Apart from the images, every record here needs to be copied exactly.

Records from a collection
===
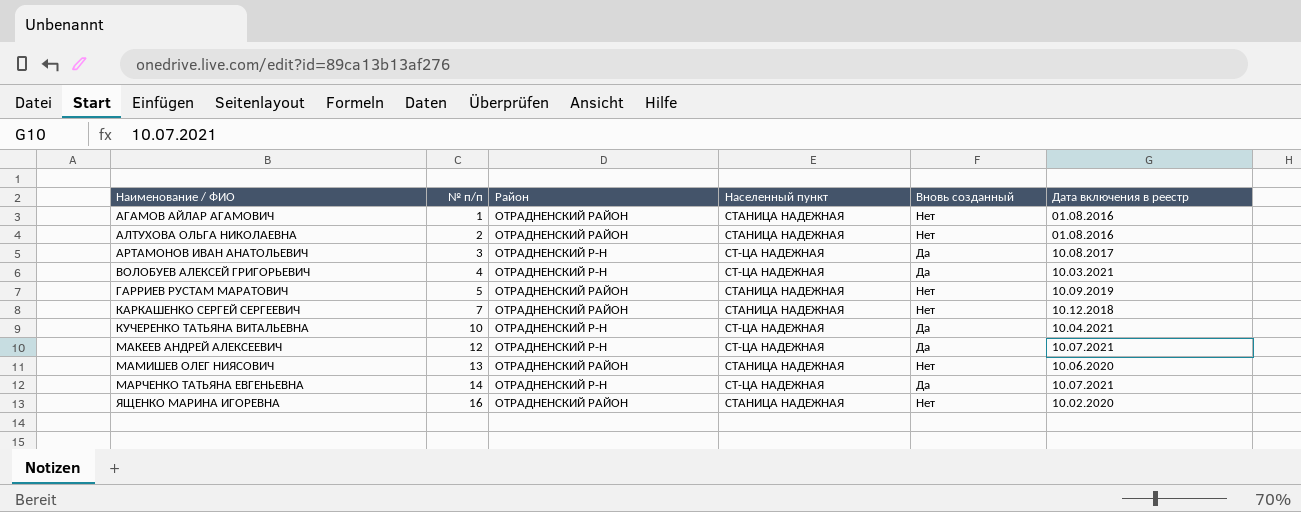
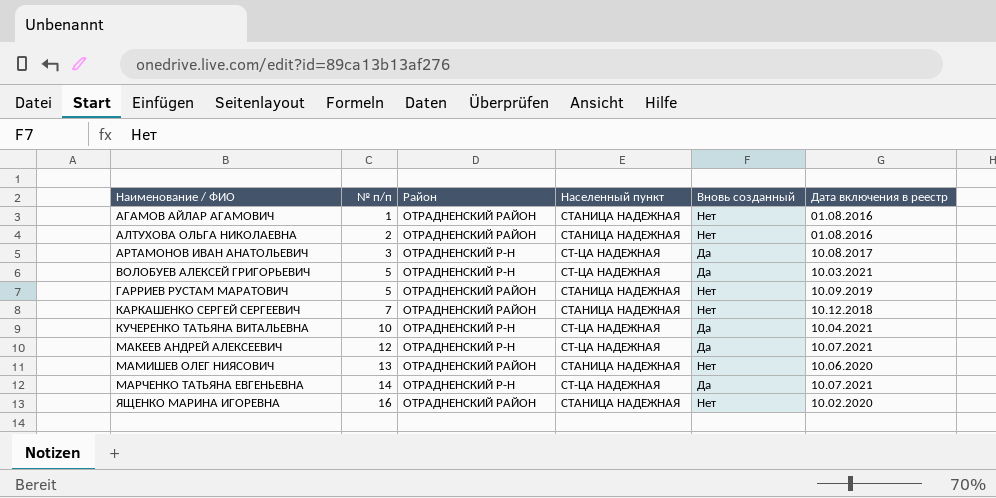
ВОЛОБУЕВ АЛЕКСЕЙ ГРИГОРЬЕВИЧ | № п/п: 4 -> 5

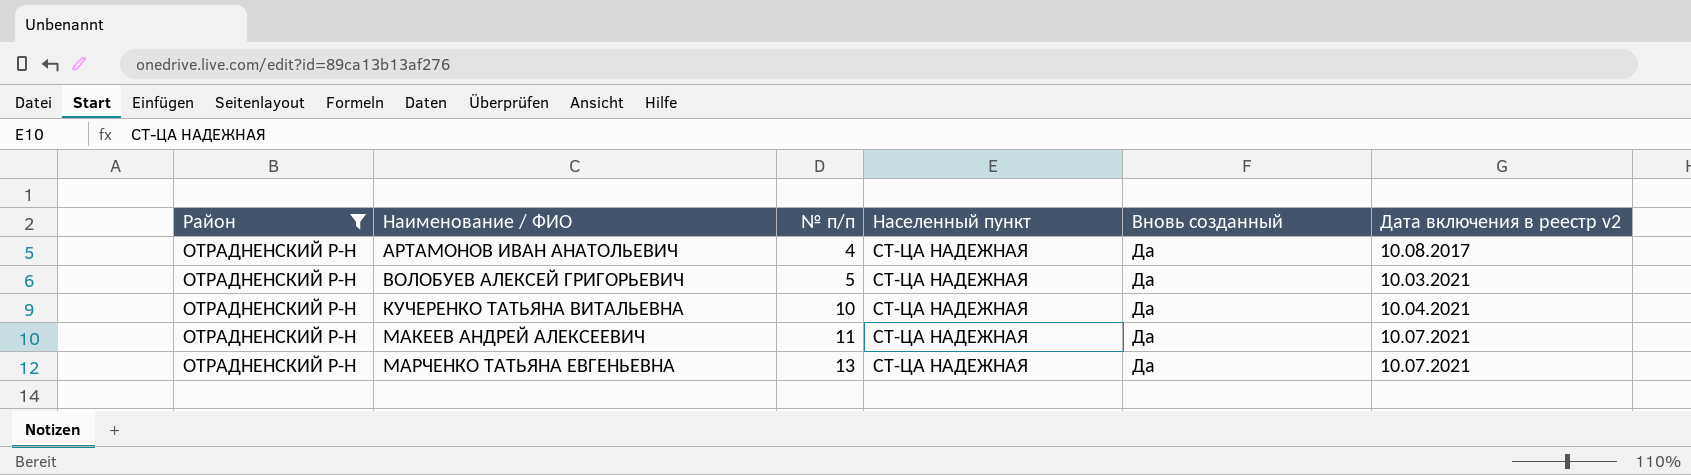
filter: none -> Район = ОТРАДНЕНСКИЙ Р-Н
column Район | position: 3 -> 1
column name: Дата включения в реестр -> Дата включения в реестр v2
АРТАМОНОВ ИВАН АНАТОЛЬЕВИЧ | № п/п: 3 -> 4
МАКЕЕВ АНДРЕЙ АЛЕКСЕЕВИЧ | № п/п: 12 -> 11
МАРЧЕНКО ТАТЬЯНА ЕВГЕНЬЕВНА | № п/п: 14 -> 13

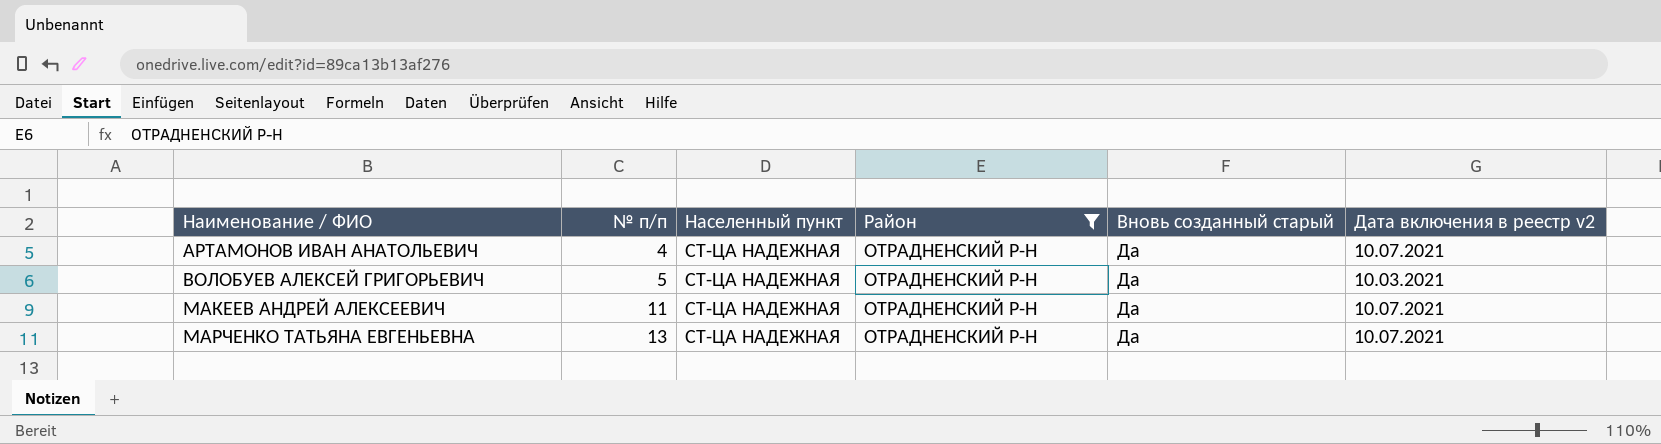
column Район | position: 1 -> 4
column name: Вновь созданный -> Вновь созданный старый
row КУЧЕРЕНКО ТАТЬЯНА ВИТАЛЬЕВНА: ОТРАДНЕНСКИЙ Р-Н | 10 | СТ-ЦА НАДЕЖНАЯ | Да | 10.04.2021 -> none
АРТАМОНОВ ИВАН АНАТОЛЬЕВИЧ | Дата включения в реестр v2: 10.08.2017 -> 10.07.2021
===
_ANSWER BELOW_
ВОЛОБУЕВ АЛЕКСЕЙ ГРИГОРЬЕВИЧ | № п/п: 4 -> 5

filter: none -> Район = ОТРАДНЕНСКИЙ Р-Н
column Район | position: 3 -> 1
column name: Дата включения в реестр -> Дата включения в реестр v2
АРТАМОНОВ ИВАН АНАТОЛЬЕВИЧ | № п/п: 3 -> 4
МАКЕЕВ АНДРЕЙ АЛЕКСЕЕВИЧ | № п/п: 12 -> 11
МАРЧЕНКО ТАТЬЯНА ЕВГЕНЬЕВНА | № п/п: 14 -> 13

column Район | position: 1 -> 4
column name: Вновь созданный -> Вновь созданный старый
row КУЧЕРЕНКО ТАТЬЯНА ВИТАЛЬЕВНА: ОТРАДНЕНСКИЙ Р-Н | 10 | СТ-ЦА НАДЕЖНАЯ | Да | 10.04.2021 -> none
АРТАМОНОВ ИВАН АНАТОЛЬЕВИЧ | Дата включения в реестр v2: 10.08.2017 -> 10.07.2021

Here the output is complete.